Exercise directions: Give back every line of the data exactly. Pictures are not part of the copy.

The records:
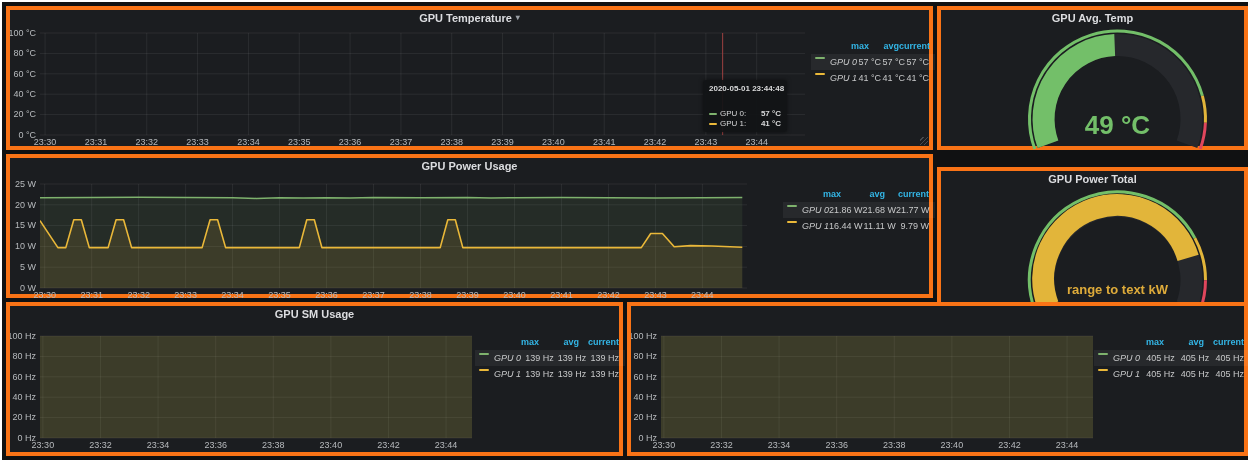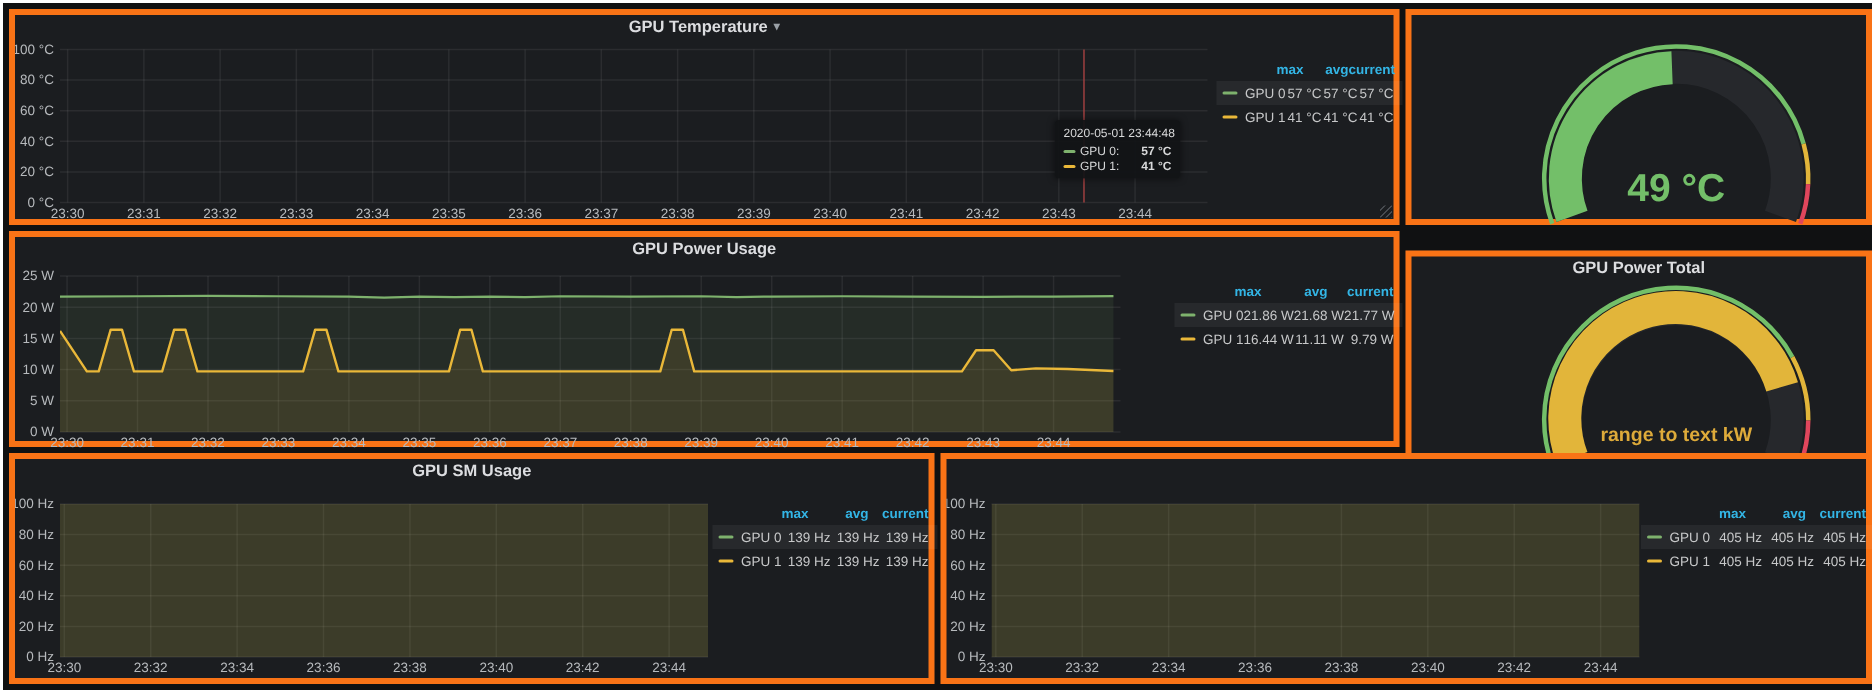--- a/index.html
+++ b/index.html
@@ -7,27 +7,27 @@
   .frame{position:absolute;left:2px;top:2px;width:1246px;height:458px;background:#101112;overflow:hidden;}
   .panel{position:absolute;background:#1b1d20;border:4px solid #f97316;box-sizing:border-box;}
   .panel-title{height:16px;display:flex;justify-content:center;align-items:center;gap:4px;font-size:11px;font-weight:600;color:#dcdde0;cursor:pointer;}
   .panel-title .caret{color:#9aa0a6;font-size:8px;line-height:1;}
   .panel-body{position:absolute;top:16px;left:0;right:0;bottom:0;display:flex;}
   .chart{flex:1;position:relative;}
   .legend{padding-top:12px;box-sizing:border-box;}
   .lg-temperature{width:124px;} .lg-power{width:152px;} .lg-sm_clocks{width:150px;} .lg-memory_clocks{width:156px;}
   .lg-row{display:flex;align-items:center;height:16px;padding:0 6px 0 4px;font-size:9px;color:#c7c8c9;}
   .lg-row.hl{background:rgba(255,255,255,0.055);}
-  .lg-name{flex:1;display:flex;align-items:center;white-space:nowrap;}
+  .lg-name{flex:1;display:flex;white-space:nowrap;font-style:italic;}
   .lg-val{text-align:right;white-space:nowrap;}
   .lg-hdr .lg-val{color:#33b5e5;font-weight:700;}
   .sw{display:inline-block;width:10px;height:2px;border-radius:1px;margin-right:5px;}
   svg text.tick{fill:#b7babd;font-size:9px;font-family:"Liberation Sans",sans-serif;}
   .tooltip{position:absolute;left:693px;top:54px;width:72px;background:rgba(17,19,22,0.93);border-radius:3px;padding:4px 6px;font-size:8px;color:#d8d9da;z-index:5;box-shadow:0 0 4px rgba(0,0,0,0.5);}
-  .tt-time{font-weight:400;margin-bottom:3px;white-space:nowrap;}
+  .tt-time{font-weight:700;margin-bottom:16px;white-space:nowrap;}
   .tt-row{display:flex;align-items:center;margin-top:1px;white-space:nowrap;}
   .tt-dash{display:inline-block;width:8px;height:2px;border-radius:1px;margin-right:3px;}
   .tt-val{font-weight:700;margin-left:auto;padding-left:6px;}
   .rhandle{position:absolute;right:1px;bottom:1px;width:8px;height:8px;cursor:nwse-resize;
     background:repeating-linear-gradient(135deg,transparent 0 2px,#53565b 2px 3px);opacity:.8;}
   .gauge{flex:1;position:relative;padding-left:22px;}
 </style>
 </head>
 <body>
 
@@ -120,20 +120,23 @@
             <span class="lg-val" style="width:30px">41 °C</span>
             <span class="lg-val" style="width:30px">41 °C</span>
             <span class="lg-val" style="width:30px">41 °C</span>
           </div>
         </div>
     </div>
     <div class="rhandle"></div>
   </div>
 
   <div class="panel" style="left:935px;top:4px;width:311px;height:144px">
+    <div class="panel-title">
+      <span>GPU Avg. Temp</span>
+    </div>
     <div class="panel-body">
       <div class="gauge" id="gauge-avg_temp"><svg width="309" height="126">
             <path d="M85.0,118.3A74,74 0 1 1 224.0,118.3" stroke="#26282c" stroke-width="22" fill="none"></path>
             <path d="M85.0,118.3A74,74 0 0 1 151.7,19.1" stroke="#73bf69" stroke-width="22" fill="none"></path>
             <path d="M71.8,123.1A88,88 0 1 1 239.4,69.9" stroke="#73bf69" stroke-width="3" fill="none"></path>
             <path d="M239.4,69.9A88,88 0 0 1 242.4,96.7" stroke="#e2b53a" stroke-width="3" fill="none"></path>
             <path d="M242.4,96.7A88,88 0 0 1 237.2,123.1" stroke="#e0465c" stroke-width="3" fill="none"></path>
             <text x="154.5" y="108" text-anchor="middle" fill="#73bf69" font-size="26" font-weight="bold" font-family="&quot;Liberation Sans&quot;, sans-serif">49 °C</text>
           </svg></div>
     </div>

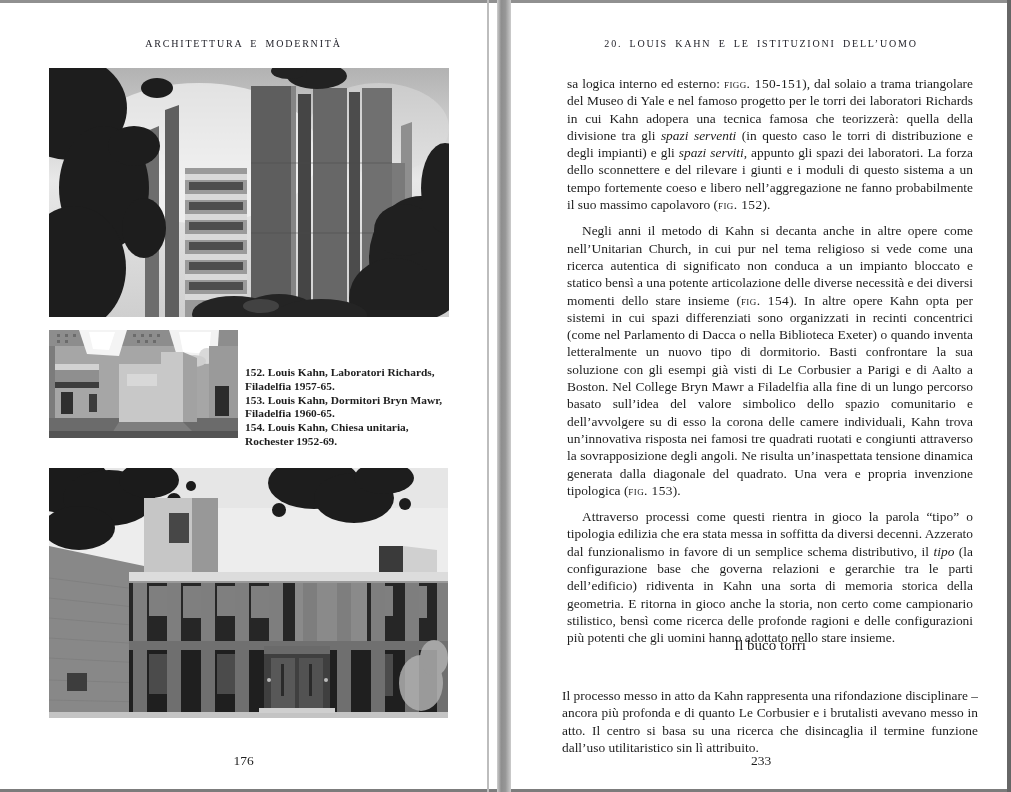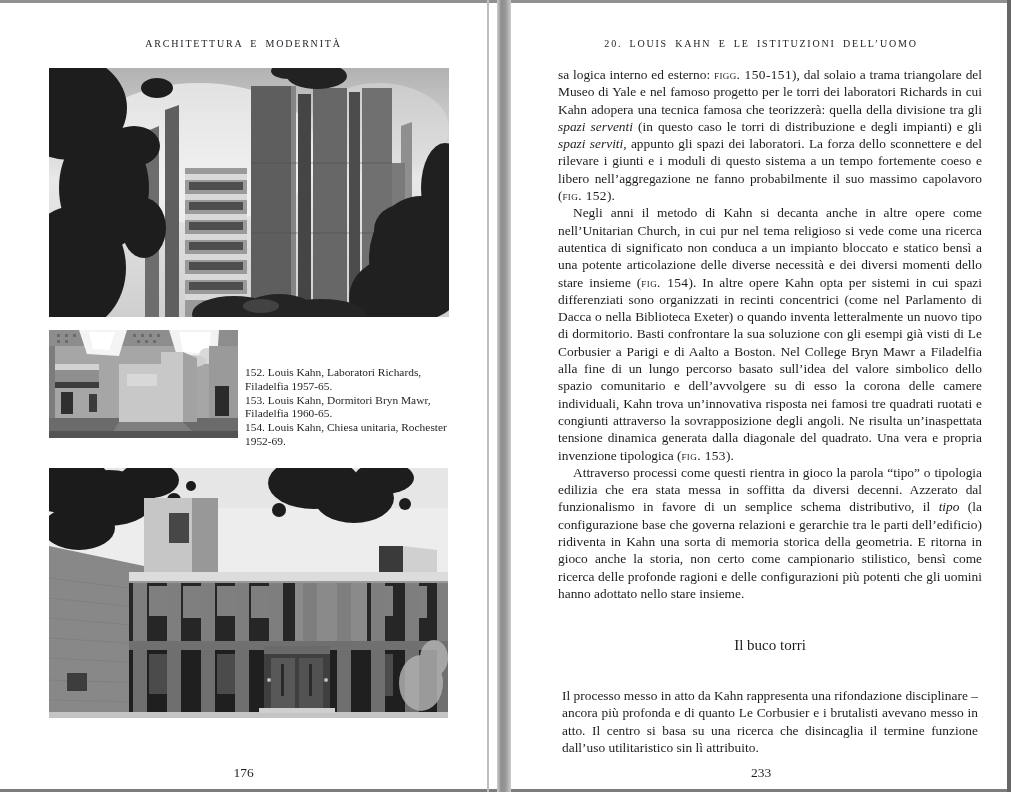--- a/index.html
+++ b/index.html
@@ -25,38 +25,38 @@
     text-align:center; color:#23232b;
   }
   .page-right .running-header { left:30px; width:440px; }
 
   .photo { position:absolute; background:#d8d8d8; }
   .photo svg { display:block; width:100%; height:100%; }
   .photo-richards { left:49px; top:68px;  width:400px; height:249px; }
   .photo-interior { left:49px; top:330px; width:189px; height:108px; }
   .photo-church   { left:49px; top:468px; width:399px; height:250px; }
 
-  .captions { position:absolute; left:245px; top:366px; width:213px; }
+  .captions { position:absolute; left:245px; top:366px; width:213px;font-weight:bold; }
   .captions p { margin:0; font-size:11.4px; line-height:13.8px; text-align:left; color:#1e1e1e; }
 
   .body-text { position:absolute; left:47px; top:66px; width:424px; }
-  .body-text p { margin:0; font-size:13.4px; line-height:17.3px; text-align:justify; }
+  .body-text p { margin:9px; font-size:13.4px; line-height:17.3px; text-align:justify; }
   .body-text p.indent { text-indent:15px; }
   .italic { font-style:italic; }
   .smallcaps { font-variant:small-caps; letter-spacing:.4px; }
 
   .section-heading {
     position:absolute; left:47px; top:637px; width:424px;
     text-align:center; font-size:15px; color:#1c1c1c;
   }
   .body-text-lower { position:absolute; left:47px; top:683px; width:424px; }
   .body-text-lower p { margin:4px; font-size:13.4px; line-height:17.3px; text-align:justify; }
 
   .page-number { position:absolute; top:753px; left:0; width:100%;
-                 text-align:center; font-size:13.5px; color:#1e1e1e;margin-top:12px; }
+                 text-align:center; font-size:13.5px; color:#1e1e1e; }
 </style>
 </head>
 <body>
 
 <div class="spread">
 
   <div class="edge-top"></div>
   <div class="edge-bottom"></div>
   <div class="edge-right"></div>
   <div class="gutter-line"></div>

Response for this exercise:
--- a/index.html
+++ b/index.html
@@ -7,27 +7,27 @@
   .frame{position:absolute;left:2px;top:2px;width:1246px;height:458px;background:#101112;overflow:hidden;}
   .panel{position:absolute;background:#1b1d20;border:4px solid #f97316;box-sizing:border-box;}
   .panel-title{height:16px;display:flex;justify-content:center;align-items:center;gap:4px;font-size:11px;font-weight:600;color:#dcdde0;cursor:pointer;}
   .panel-title .caret{color:#9aa0a6;font-size:8px;line-height:1;}
   .panel-body{position:absolute;top:16px;left:0;right:0;bottom:0;display:flex;}
   .chart{flex:1;position:relative;}
   .legend{padding-top:12px;box-sizing:border-box;}
   .lg-temperature{width:124px;} .lg-power{width:152px;} .lg-sm_clocks{width:150px;} .lg-memory_clocks{width:156px;}
   .lg-row{display:flex;align-items:center;height:16px;padding:0 6px 0 4px;font-size:9px;color:#c7c8c9;}
   .lg-row.hl{background:rgba(255,255,255,0.055);}
-  .lg-name{flex:1;display:flex;align-items:center;white-space:nowrap;}
+  .lg-name{flex:1;display:flex;white-space:nowrap;font-style:italic;}
   .lg-val{text-align:right;white-space:nowrap;}
   .lg-hdr .lg-val{color:#33b5e5;font-weight:700;}
   .sw{display:inline-block;width:10px;height:2px;border-radius:1px;margin-right:5px;}
   svg text.tick{fill:#b7babd;font-size:9px;font-family:"Liberation Sans",sans-serif;}
   .tooltip{position:absolute;left:693px;top:54px;width:72px;background:rgba(17,19,22,0.93);border-radius:3px;padding:4px 6px;font-size:8px;color:#d8d9da;z-index:5;box-shadow:0 0 4px rgba(0,0,0,0.5);}
-  .tt-time{font-weight:400;margin-bottom:3px;white-space:nowrap;}
+  .tt-time{font-weight:700;margin-bottom:16px;white-space:nowrap;}
   .tt-row{display:flex;align-items:center;margin-top:1px;white-space:nowrap;}
   .tt-dash{display:inline-block;width:8px;height:2px;border-radius:1px;margin-right:3px;}
   .tt-val{font-weight:700;margin-left:auto;padding-left:6px;}
   .rhandle{position:absolute;right:1px;bottom:1px;width:8px;height:8px;cursor:nwse-resize;
     background:repeating-linear-gradient(135deg,transparent 0 2px,#53565b 2px 3px);opacity:.8;}
   .gauge{flex:1;position:relative;padding-left:22px;}
 </style>
 </head>
 <body>
 
@@ -120,20 +120,23 @@
             <span class="lg-val" style="width:30px">41 °C</span>
             <span class="lg-val" style="width:30px">41 °C</span>
             <span class="lg-val" style="width:30px">41 °C</span>
           </div>
         </div>
     </div>
     <div class="rhandle"></div>
   </div>
 
   <div class="panel" style="left:935px;top:4px;width:311px;height:144px">
+    <div class="panel-title">
+      <span>GPU Avg. Temp</span>
+    </div>
     <div class="panel-body">
       <div class="gauge" id="gauge-avg_temp"><svg width="309" height="126">
             <path d="M85.0,118.3A74,74 0 1 1 224.0,118.3" stroke="#26282c" stroke-width="22" fill="none"></path>
             <path d="M85.0,118.3A74,74 0 0 1 151.7,19.1" stroke="#73bf69" stroke-width="22" fill="none"></path>
             <path d="M71.8,123.1A88,88 0 1 1 239.4,69.9" stroke="#73bf69" stroke-width="3" fill="none"></path>
             <path d="M239.4,69.9A88,88 0 0 1 242.4,96.7" stroke="#e2b53a" stroke-width="3" fill="none"></path>
             <path d="M242.4,96.7A88,88 0 0 1 237.2,123.1" stroke="#e0465c" stroke-width="3" fill="none"></path>
             <text x="154.5" y="108" text-anchor="middle" fill="#73bf69" font-size="26" font-weight="bold" font-family="&quot;Liberation Sans&quot;, sans-serif">49 °C</text>
           </svg></div>
     </div>

--- a/index.html
+++ b/index.html
@@ -25,38 +25,38 @@
     text-align:center; color:#23232b;
   }
   .page-right .running-header { left:30px; width:440px; }
 
   .photo { position:absolute; background:#d8d8d8; }
   .photo svg { display:block; width:100%; height:100%; }
   .photo-richards { left:49px; top:68px;  width:400px; height:249px; }
   .photo-interior { left:49px; top:330px; width:189px; height:108px; }
   .photo-church   { left:49px; top:468px; width:399px; height:250px; }
 
-  .captions { position:absolute; left:245px; top:366px; width:213px; }
+  .captions { position:absolute; left:245px; top:366px; width:213px;font-weight:bold; }
   .captions p { margin:0; font-size:11.4px; line-height:13.8px; text-align:left; color:#1e1e1e; }
 
   .body-text { position:absolute; left:47px; top:66px; width:424px; }
-  .body-text p { margin:0; font-size:13.4px; line-height:17.3px; text-align:justify; }
+  .body-text p { margin:9px; font-size:13.4px; line-height:17.3px; text-align:justify; }
   .body-text p.indent { text-indent:15px; }
   .italic { font-style:italic; }
   .smallcaps { font-variant:small-caps; letter-spacing:.4px; }
 
   .section-heading {
     position:absolute; left:47px; top:637px; width:424px;
     text-align:center; font-size:15px; color:#1c1c1c;
   }
   .body-text-lower { position:absolute; left:47px; top:683px; width:424px; }
   .body-text-lower p { margin:4px; font-size:13.4px; line-height:17.3px; text-align:justify; }
 
   .page-number { position:absolute; top:753px; left:0; width:100%;
-                 text-align:center; font-size:13.5px; color:#1e1e1e;margin-top:12px; }
+                 text-align:center; font-size:13.5px; color:#1e1e1e; }
 </style>
 </head>
 <body>
 
 <div class="spread">
 
   <div class="edge-top"></div>
   <div class="edge-bottom"></div>
   <div class="edge-right"></div>
   <div class="gutter-line"></div>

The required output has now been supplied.